Thanks to the hyspdisp package, for example, plumes from several power plants can be tracked for many days and cumulative impacts estimated. disperseR laverages hyspdisp package and allows the user have a more friendly interaction with the package.

What is improved?

disperseR is a new version of the hyspdisp package. What has been improved?

  • Input data manipulation is handled at the package level. The user only has to read the data in using the disperseR::get_data() function. We show how to do it in the main vignette.

  • We also created additional vignettes should the user want to see how the attached data was preprocessed. We show every single step of preprocessing starting from the step of data download. This is key for reproducible research.

  • Very clear project struture and automatization does not make the user lost in the maze of multiple folders. The disperseR::create_dirs() automatically creates the whole project structure either in the specified location or on the desktop. The function also assigns path to each folder to the R environment. These paths are then used by other disperseR functions. Note that the disperseR::create_dirs() function does not overwrite the project folders if they already exists in the specified location.

  • Until now the units data for different years was separated and only four years of data were available with the package. Now data for years 1995 to 2015 has been added and aggregated to one data file called units attached to disperseR.

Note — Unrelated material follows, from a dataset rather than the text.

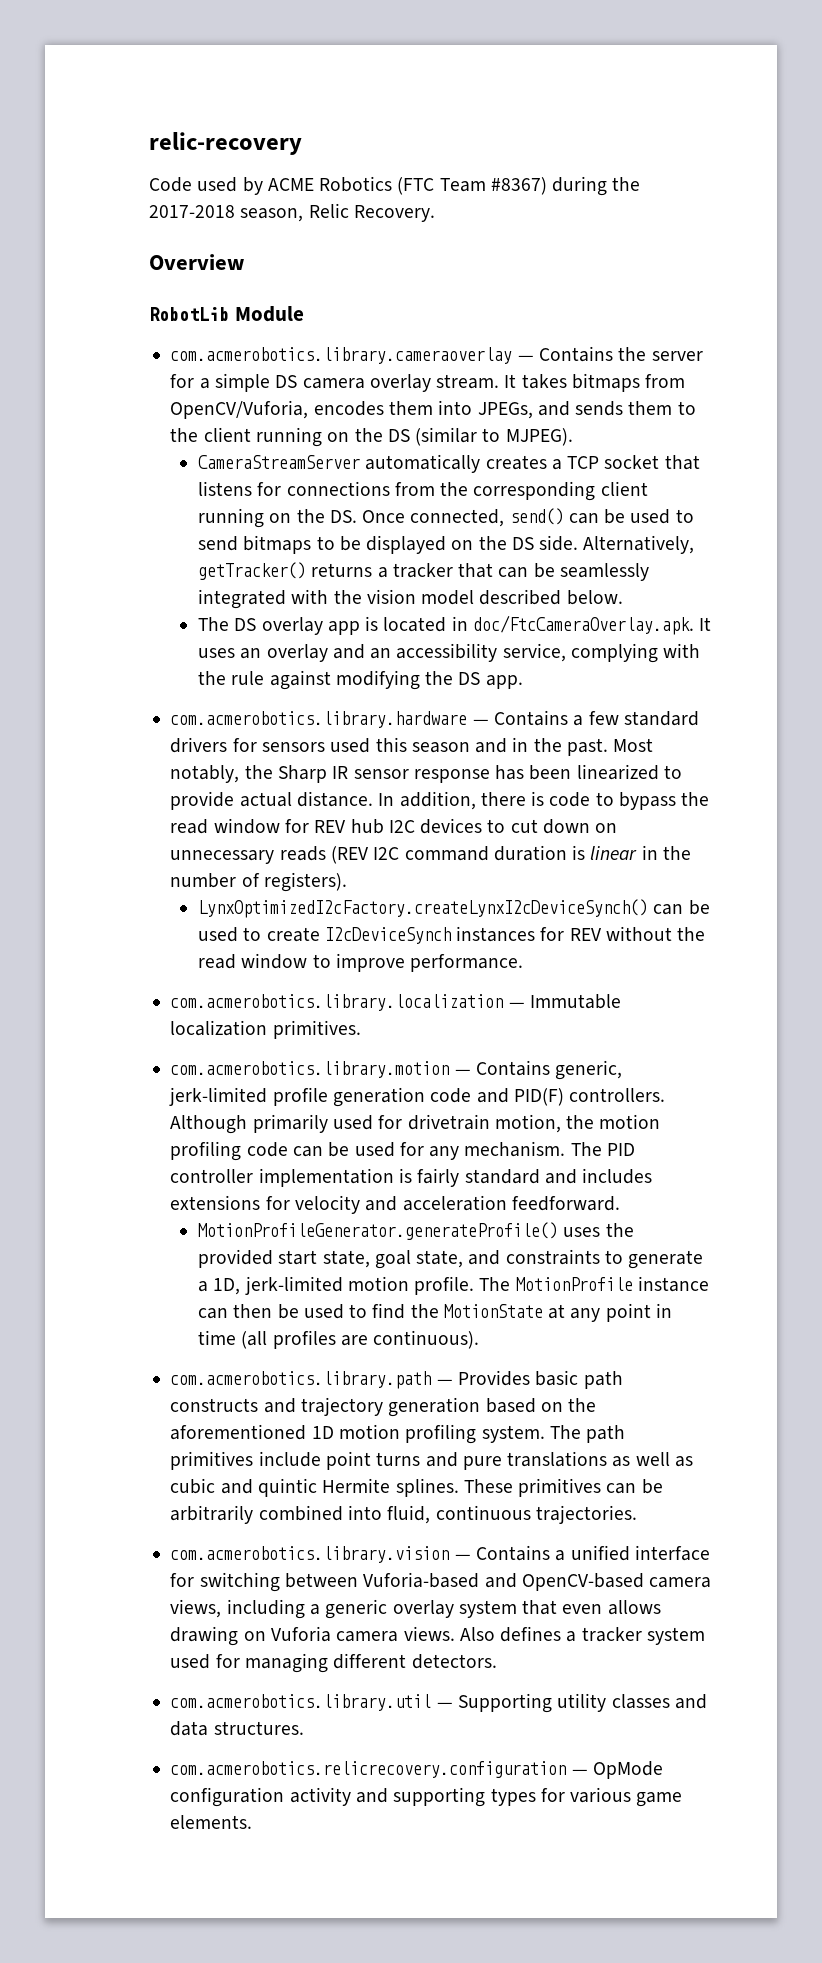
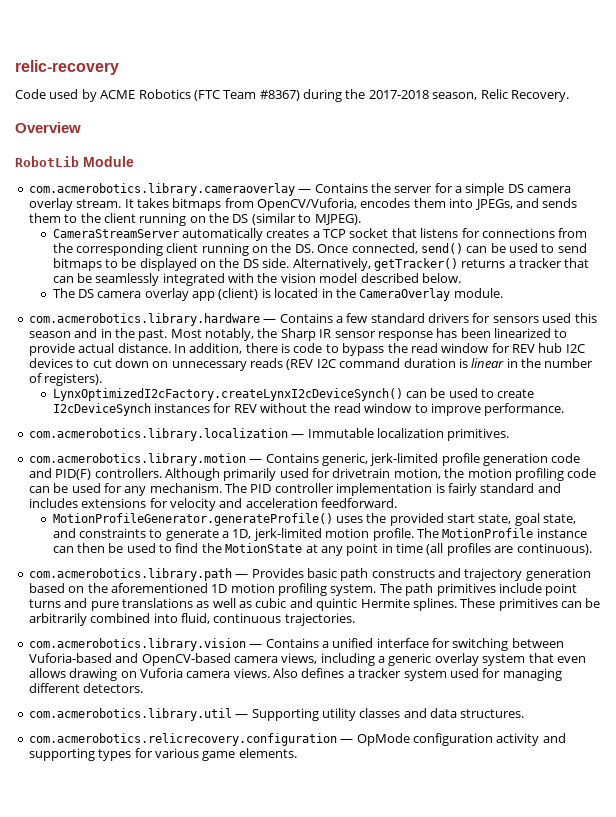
(257, 624) none -> [97,291,142,298] camera
(360, 628) none -> [218,288,259,300] (client)
[472,615,712,635] [198,643,701,663] [198,670,523,690] doc/FtcCameraOverlay.apk. It uses an overlay and an accessibility service, complying with the rule against modifying the DS app. -> [335,288,503,301] the CameraOverlay module.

  • ZIP code linkage procedure requires a ZCTA-to-ZIP code crosswalk file. These crosswalk data has also been attached to the package. It not only provides the crosswalk between ZCTA and ZIP but also contains information about population sizes.

  • Before the user could only run analysis for one year. disperseR allows to process all the needed years together.

  • Graph functions now have many automatic features.

  • Documentation has been much improved. The ?FUNCTION syntax should work to access help files.

Vignettes attached with the package

We know it is sometimes difficult to start working with a new package, especially if you are not very familiar with R. We also believe in reproducible research. This is why we have included several vignettes to help you with the process.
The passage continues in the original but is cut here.